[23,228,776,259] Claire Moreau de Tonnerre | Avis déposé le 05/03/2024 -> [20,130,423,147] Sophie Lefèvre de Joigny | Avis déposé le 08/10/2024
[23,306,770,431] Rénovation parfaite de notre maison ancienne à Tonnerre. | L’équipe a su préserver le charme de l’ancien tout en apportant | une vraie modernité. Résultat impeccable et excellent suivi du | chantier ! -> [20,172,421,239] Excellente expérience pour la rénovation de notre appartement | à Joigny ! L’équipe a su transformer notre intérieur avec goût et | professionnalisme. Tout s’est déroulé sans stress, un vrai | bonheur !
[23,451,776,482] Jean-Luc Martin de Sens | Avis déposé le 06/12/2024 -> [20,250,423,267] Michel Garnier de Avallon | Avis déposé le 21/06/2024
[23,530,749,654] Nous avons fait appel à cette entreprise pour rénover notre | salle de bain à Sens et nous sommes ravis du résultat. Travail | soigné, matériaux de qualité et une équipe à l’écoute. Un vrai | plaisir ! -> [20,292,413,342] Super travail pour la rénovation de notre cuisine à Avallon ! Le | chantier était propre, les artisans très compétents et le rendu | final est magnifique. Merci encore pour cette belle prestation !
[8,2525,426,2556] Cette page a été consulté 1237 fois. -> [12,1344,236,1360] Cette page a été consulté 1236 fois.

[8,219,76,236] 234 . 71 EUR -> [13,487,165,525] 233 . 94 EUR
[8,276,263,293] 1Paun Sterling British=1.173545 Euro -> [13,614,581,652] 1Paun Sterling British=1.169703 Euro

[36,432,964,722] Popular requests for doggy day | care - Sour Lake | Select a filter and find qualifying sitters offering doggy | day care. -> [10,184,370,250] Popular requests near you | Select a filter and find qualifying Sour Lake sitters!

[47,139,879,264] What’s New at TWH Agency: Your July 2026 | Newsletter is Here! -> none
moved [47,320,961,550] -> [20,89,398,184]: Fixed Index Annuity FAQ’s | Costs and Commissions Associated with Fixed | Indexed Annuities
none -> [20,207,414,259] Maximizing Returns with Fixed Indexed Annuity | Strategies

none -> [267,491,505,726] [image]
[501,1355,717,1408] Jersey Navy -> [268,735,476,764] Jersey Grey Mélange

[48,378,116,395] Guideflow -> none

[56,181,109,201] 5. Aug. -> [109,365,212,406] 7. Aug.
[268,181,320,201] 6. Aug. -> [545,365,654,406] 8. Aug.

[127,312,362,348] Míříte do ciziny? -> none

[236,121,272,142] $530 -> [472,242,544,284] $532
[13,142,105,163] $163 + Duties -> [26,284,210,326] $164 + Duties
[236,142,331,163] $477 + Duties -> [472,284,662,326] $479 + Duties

→ EXERCISE PROMPT: All of the data above needs to be written out again, exactly.

→ RESPONSE AREA:
[23,228,776,259] Claire Moreau de Tonnerre | Avis déposé le 05/03/2024 -> [20,130,423,147] Sophie Lefèvre de Joigny | Avis déposé le 08/10/2024
[23,306,770,431] Rénovation parfaite de notre maison ancienne à Tonnerre. | L’équipe a su préserver le charme de l’ancien tout en apportant | une vraie modernité. Résultat impeccable et excellent suivi du | chantier ! -> [20,172,421,239] Excellente expérience pour la rénovation de notre appartement | à Joigny ! L’équipe a su transformer notre intérieur avec goût et | professionnalisme. Tout s’est déroulé sans stress, un vrai | bonheur !
[23,451,776,482] Jean-Luc Martin de Sens | Avis déposé le 06/12/2024 -> [20,250,423,267] Michel Garnier de Avallon | Avis déposé le 21/06/2024
[23,530,749,654] Nous avons fait appel à cette entreprise pour rénover notre | salle de bain à Sens et nous sommes ravis du résultat. Travail | soigné, matériaux de qualité et une équipe à l’écoute. Un vrai | plaisir ! -> [20,292,413,342] Super travail pour la rénovation de notre cuisine à Avallon ! Le | chantier était propre, les artisans très compétents et le rendu | final est magnifique. Merci encore pour cette belle prestation !
[8,2525,426,2556] Cette page a été consulté 1237 fois. -> [12,1344,236,1360] Cette page a été consulté 1236 fois.

[8,219,76,236] 234 . 71 EUR -> [13,487,165,525] 233 . 94 EUR
[8,276,263,293] 1Paun Sterling British=1.173545 Euro -> [13,614,581,652] 1Paun Sterling British=1.169703 Euro

[36,432,964,722] Popular requests for doggy day | care - Sour Lake | Select a filter and find qualifying sitters offering doggy | day care. -> [10,184,370,250] Popular requests near you | Select a filter and find qualifying Sour Lake sitters!

[47,139,879,264] What’s New at TWH Agency: Your July 2026 | Newsletter is Here! -> none
moved [47,320,961,550] -> [20,89,398,184]: Fixed Index Annuity FAQ’s | Costs and Commissions Associated with Fixed | Indexed Annuities
none -> [20,207,414,259] Maximizing Returns with Fixed Indexed Annuity | Strategies

none -> [267,491,505,726] [image]
[501,1355,717,1408] Jersey Navy -> [268,735,476,764] Jersey Grey Mélange

[48,378,116,395] Guideflow -> none

[56,181,109,201] 5. Aug. -> [109,365,212,406] 7. Aug.
[268,181,320,201] 6. Aug. -> [545,365,654,406] 8. Aug.

[127,312,362,348] Míříte do ciziny? -> none

[236,121,272,142] $530 -> [472,242,544,284] $532
[13,142,105,163] $163 + Duties -> [26,284,210,326] $164 + Duties
[236,142,331,163] $477 + Duties -> [472,284,662,326] $479 + Duties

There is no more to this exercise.